Apache 2.4 on Windows responds slowly, hangs when serving some dynamic pages

30

20

(I know the answer to this question. Posting this just to share the answer with the community)

My local (Windows 7) instance of Apache 2.4 experiences delays or hang-ups when serving some URLs, depending on which browser I use to access these URLs.

With Firefox/Chrome, Apache is slow to respond on certain URLs. The sluggishness occurs about 20% of the time on any given URL. When it does occur, there's a 5-second delay during which Firefox displays a "Waiting for..." status.

With Internet Explorer 9, Apache simply hangs and stops serving any requests (with any browser) until it is restarted.

  • This seems to occur only with dynamic (PHP) requests, but not all of them. In fact, it only occurs on one specific site.
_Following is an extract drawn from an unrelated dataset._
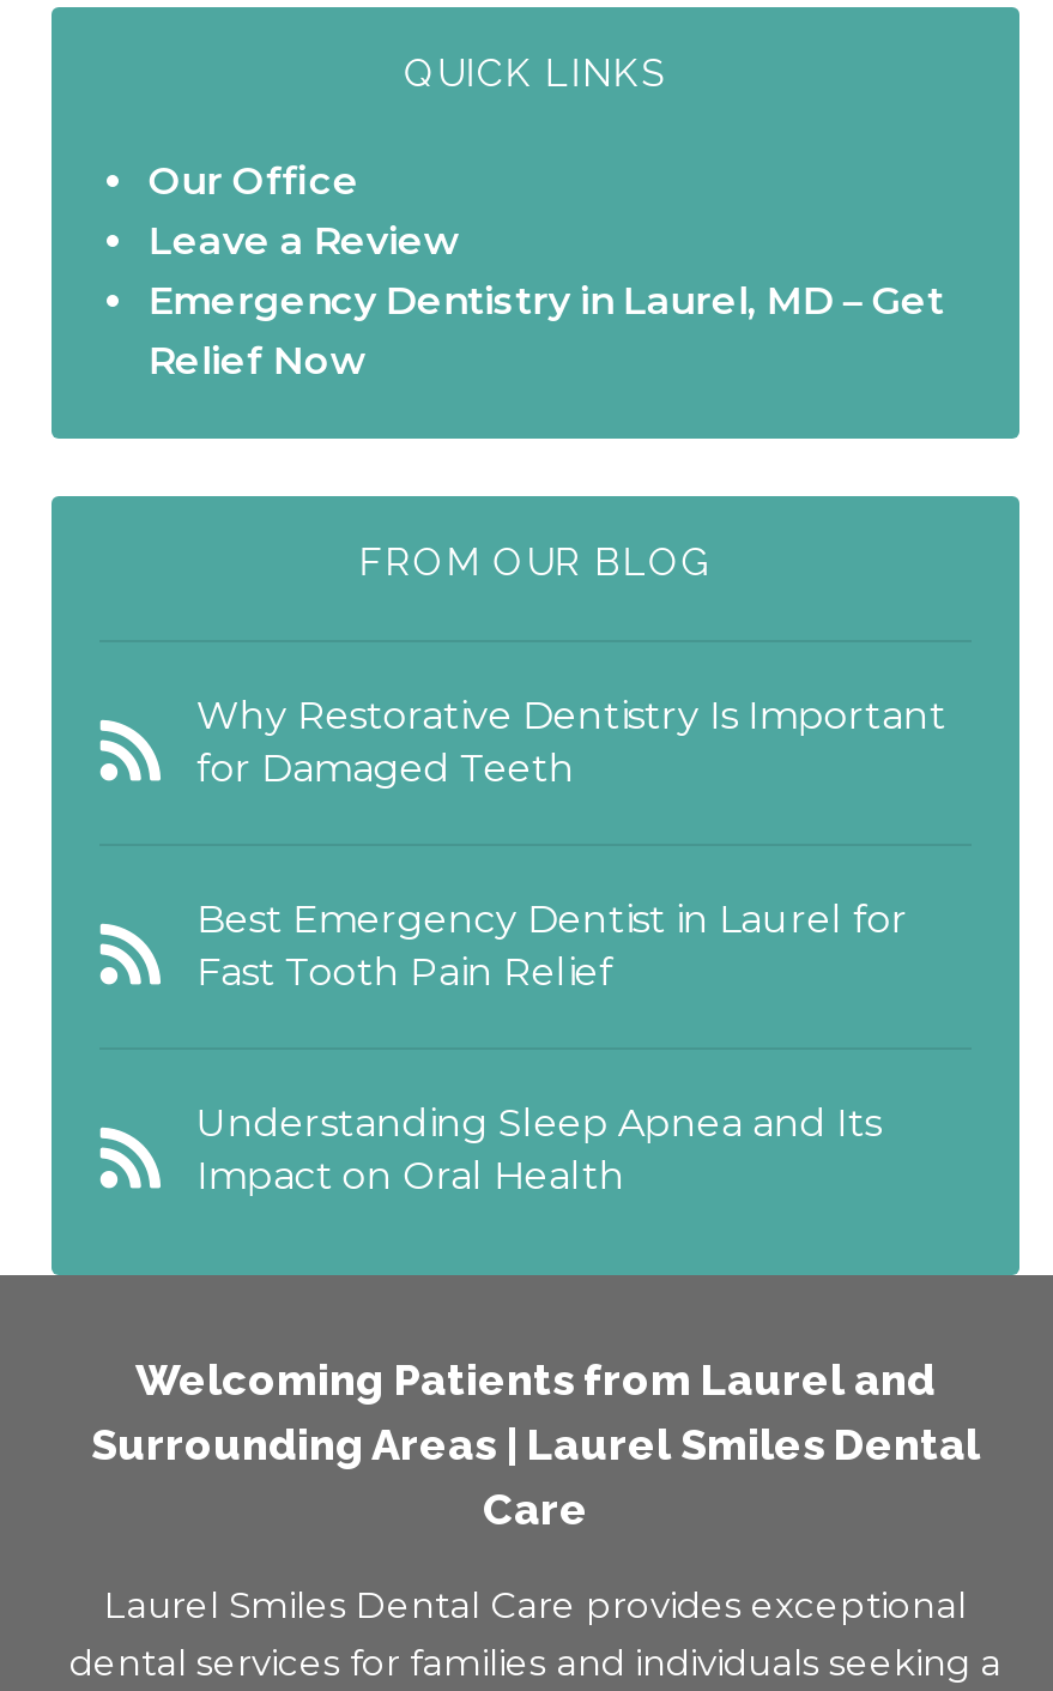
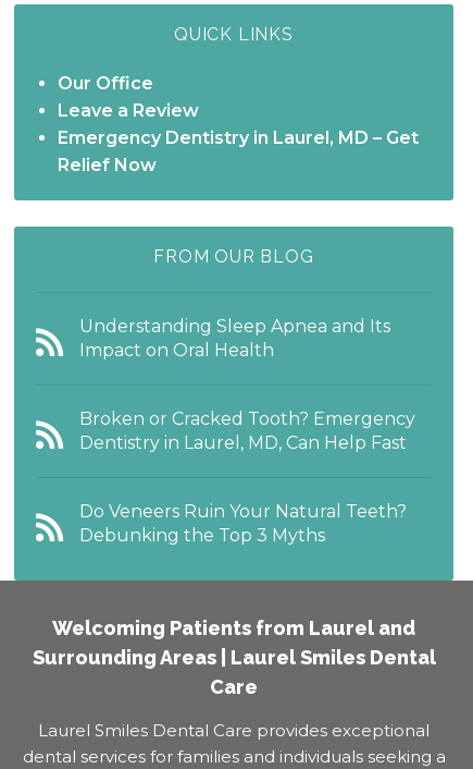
[196,693,946,995] Why Restorative Dentistry Is Important | for Damaged Teeth | Best Emergency Dentist in Laurel for | Fast Tooth Pain Relief -> none
moved [196,1101,881,1199] -> [80,316,391,360]: Understanding Sleep Apnea and Its | Impact on Oral Health
none -> [80,408,416,545] Broken or Cracked Tooth? Emergency | Dentistry in Laurel, MD, Can Help Fast | Do Veneers Ruin Your Natural Teeth? | Debunking the Top 3 Myths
Other PHP-based sites on the same machine work fine.
  • It may or may not be significant that the problematic site consists of a large number of subdomains (VirtualHosts).
  • Disabling the Windows Firewall and Comodo Firewall doesn't help.
  • The problem seems more frequent with "busier" pages (additional requests for IFRAMES etc.)

I've tried many changes to httpd.conf (such as disabling KeepAlive, EnableMMAP, HostnameLookups) but nothing seems to work.

Tomasz P. Szynalski

Posted 2012-12-07T02:28:41.630

Reputation: 301

1For finding this posting here through Google: The below solution also works for this error: "(OS 64)The specified network name is no longer available. : AH00341: winnt_accept: Asynchronous AcceptEx failed.". In German: "(OS 64)Der angegebene Netzwerkname ist nicht mehr verfügbar. : AH00341: winnt_accept: Asynchronous AcceptEx failed.". – Uwe Keim – 2016-01-25T05:57:58.657

1Once you have some up-votes, you'll have the reputation to move the answer into a real answer, which you should do then. (If nothing else, the upvotes will get you more reputation then.) – pjmorse – 2012-12-07T02:50:40.503

Answers

35

Answered by Thomasz


The solution is to add the following to your httpd.conf:

AcceptFilter http none
AcceptFilter https none

On Windows, this has the effect of disabling the AcceptEx() API (part of WinSock), which offers some performance improvements, but probably conflicts with Comodo Firewall.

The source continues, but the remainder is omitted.